Problem to work on: Records follow. Copy every line with "easy".

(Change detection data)
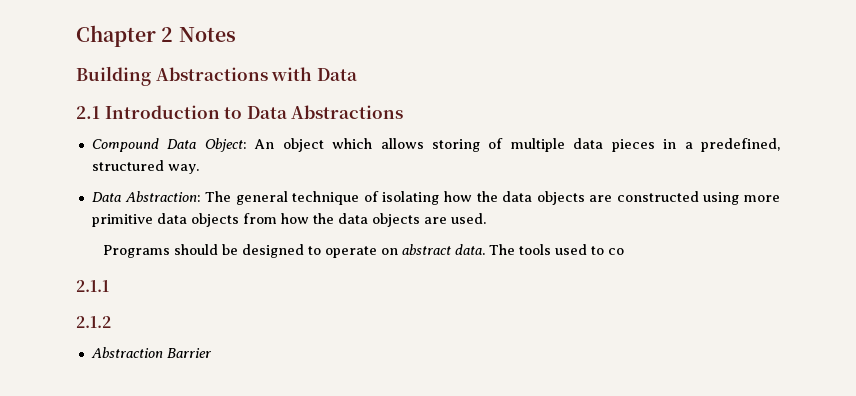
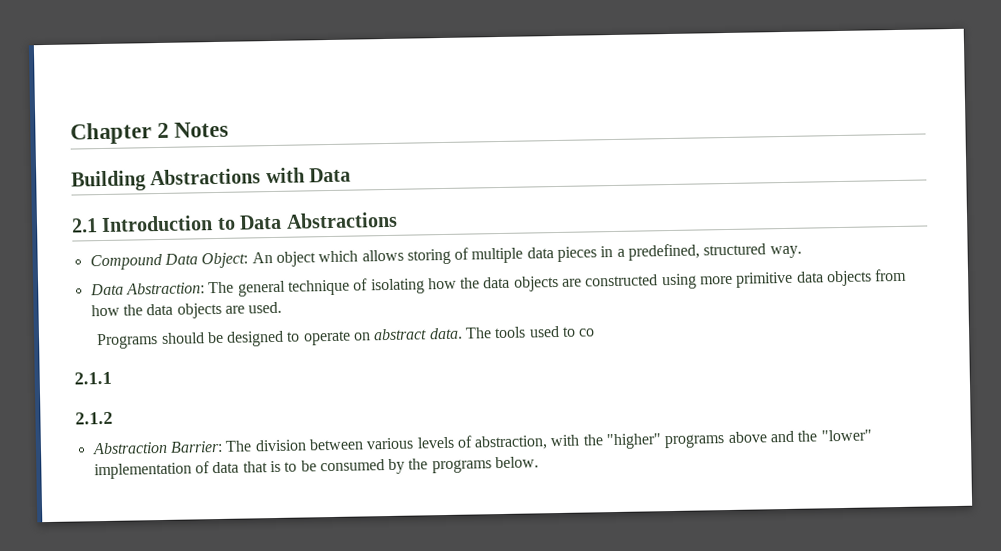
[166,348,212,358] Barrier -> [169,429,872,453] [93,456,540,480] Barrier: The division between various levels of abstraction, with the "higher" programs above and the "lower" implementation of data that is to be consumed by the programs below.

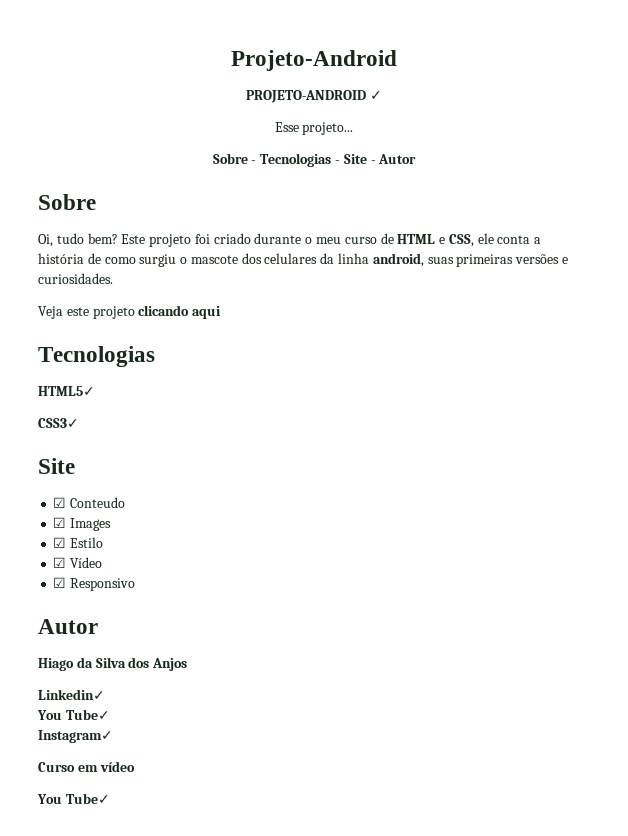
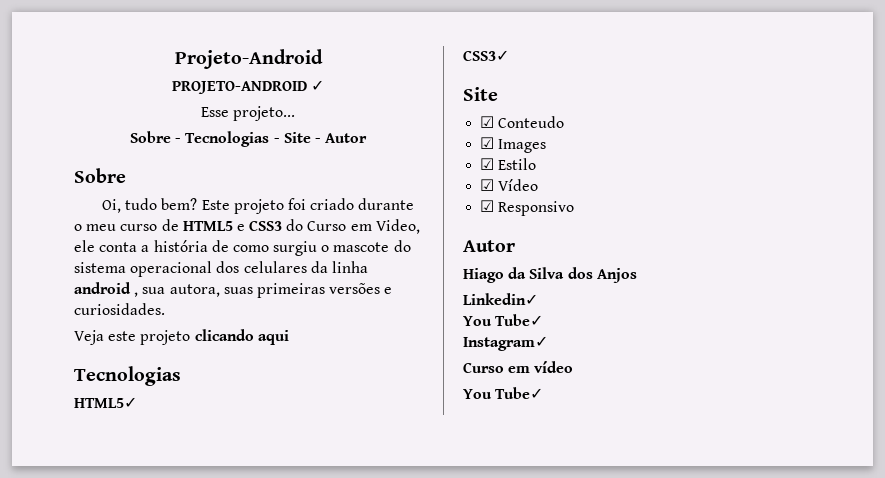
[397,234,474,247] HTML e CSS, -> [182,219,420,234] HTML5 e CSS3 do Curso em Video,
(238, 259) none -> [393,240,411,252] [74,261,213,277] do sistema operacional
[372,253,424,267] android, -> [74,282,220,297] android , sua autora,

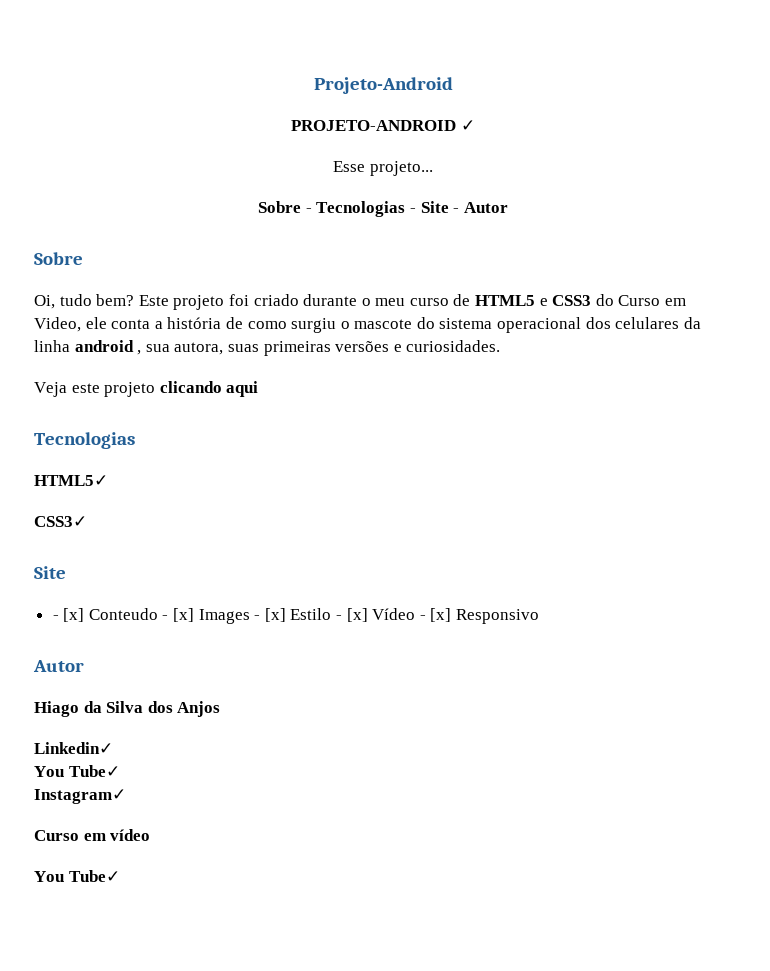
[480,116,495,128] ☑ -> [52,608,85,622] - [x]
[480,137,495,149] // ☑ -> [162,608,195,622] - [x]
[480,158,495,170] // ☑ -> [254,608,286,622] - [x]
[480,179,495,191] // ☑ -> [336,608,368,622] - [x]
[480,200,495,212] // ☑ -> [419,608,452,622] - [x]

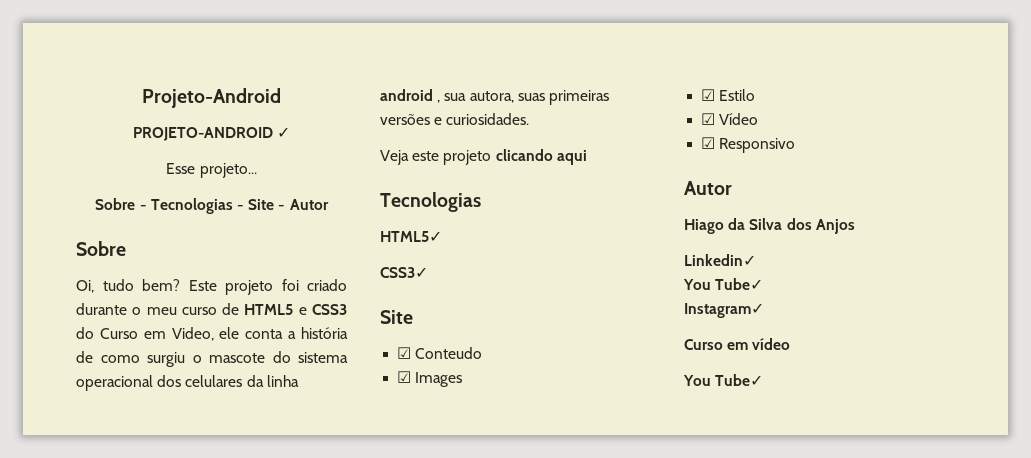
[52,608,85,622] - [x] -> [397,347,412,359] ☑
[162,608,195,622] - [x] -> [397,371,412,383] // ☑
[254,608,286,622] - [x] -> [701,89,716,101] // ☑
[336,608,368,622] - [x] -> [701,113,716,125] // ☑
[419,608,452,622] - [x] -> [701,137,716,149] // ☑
...
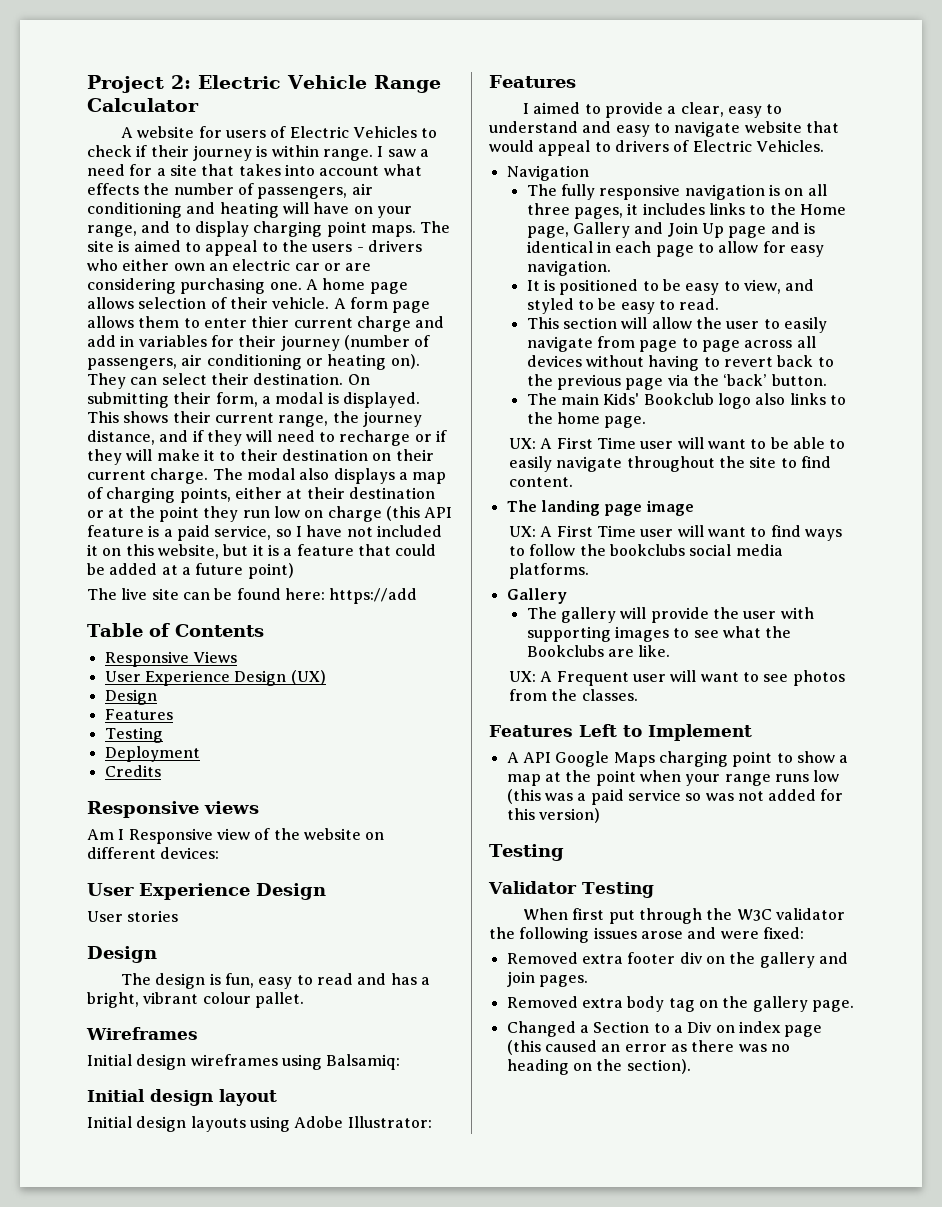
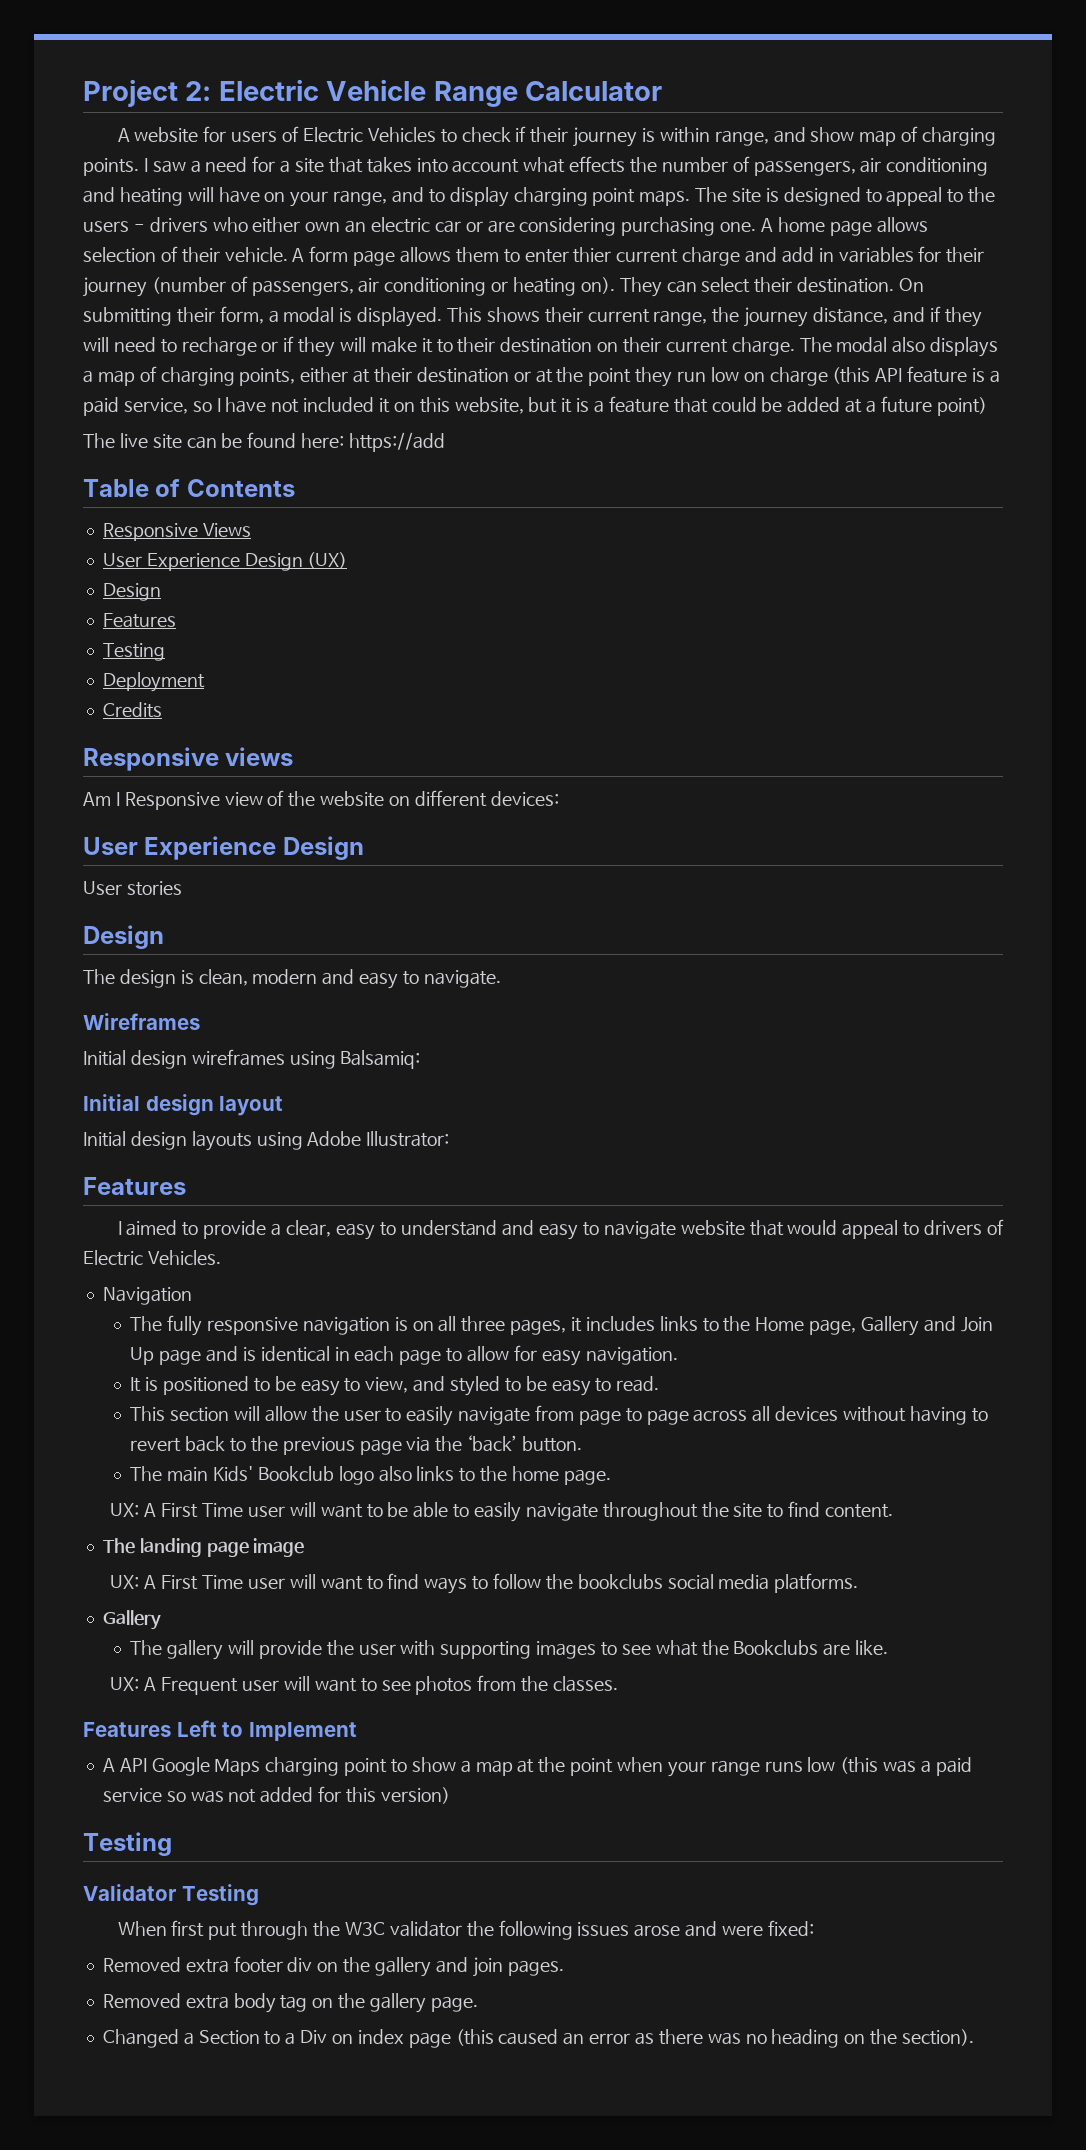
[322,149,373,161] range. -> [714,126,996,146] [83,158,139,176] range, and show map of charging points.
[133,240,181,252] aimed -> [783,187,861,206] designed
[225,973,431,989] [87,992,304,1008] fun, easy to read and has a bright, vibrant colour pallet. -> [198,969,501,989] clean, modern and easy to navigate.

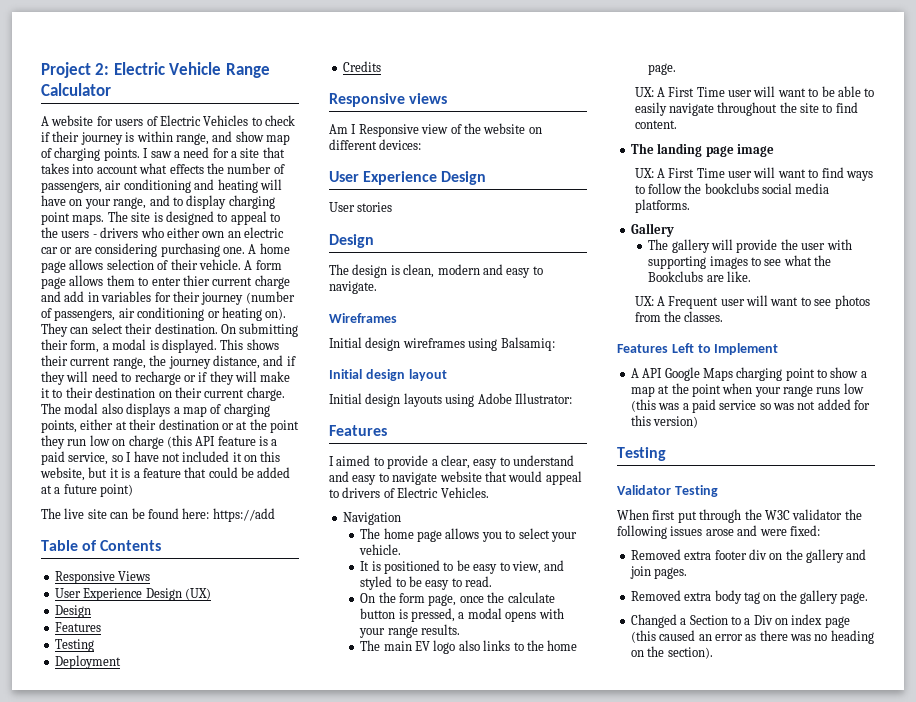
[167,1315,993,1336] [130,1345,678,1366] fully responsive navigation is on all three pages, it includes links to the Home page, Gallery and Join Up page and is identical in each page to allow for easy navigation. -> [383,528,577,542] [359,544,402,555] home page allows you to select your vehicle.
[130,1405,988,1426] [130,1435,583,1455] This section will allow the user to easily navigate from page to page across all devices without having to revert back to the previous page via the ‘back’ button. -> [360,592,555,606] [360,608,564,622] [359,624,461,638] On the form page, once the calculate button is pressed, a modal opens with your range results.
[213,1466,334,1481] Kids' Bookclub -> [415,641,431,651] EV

Result of this task:
[225,973,431,989] [87,992,304,1008] fun, easy to read and has a bright, vibrant colour pallet. -> [198,969,501,989] clean, modern and easy to navigate.
[167,1315,993,1336] [130,1345,678,1366] fully responsive navigation is on all three pages, it includes links to the Home page, Gallery and Join Up page and is identical in each page to allow for easy navigation. -> [383,528,577,542] [359,544,402,555] home page allows you to select your vehicle.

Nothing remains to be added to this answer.